Top of INPUT DATA

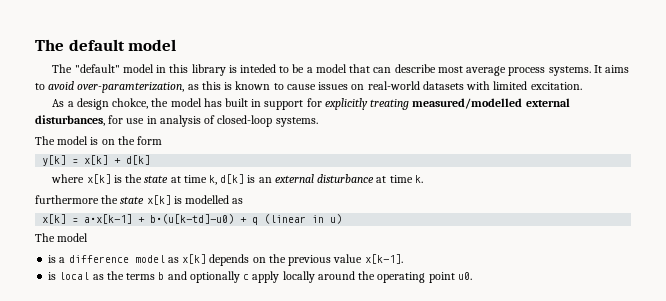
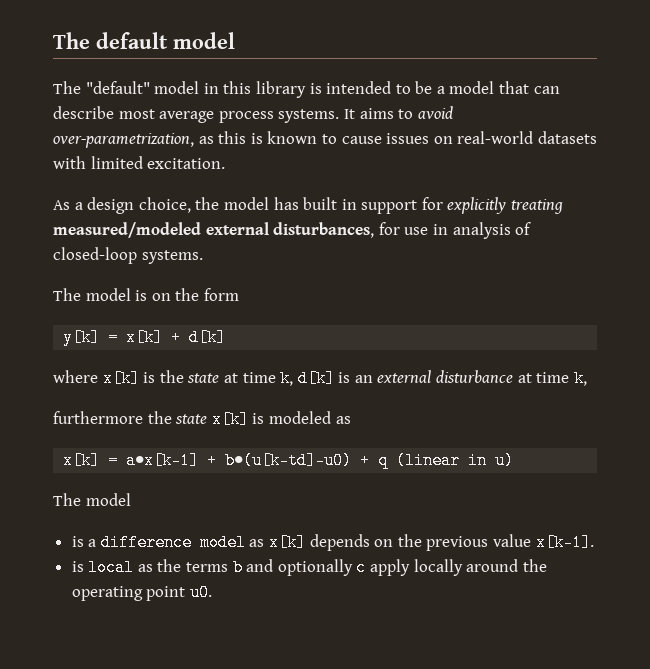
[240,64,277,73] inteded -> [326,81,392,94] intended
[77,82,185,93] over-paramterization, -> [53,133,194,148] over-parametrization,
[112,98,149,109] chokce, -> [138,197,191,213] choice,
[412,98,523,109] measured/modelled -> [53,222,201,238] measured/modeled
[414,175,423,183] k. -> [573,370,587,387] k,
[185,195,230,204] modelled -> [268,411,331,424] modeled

Bottom of INPUT DATA

From the listing, tally every line with the word "modelled" in it and give only the tally.

* [RESULT FOR THIS EXERCISE]: 2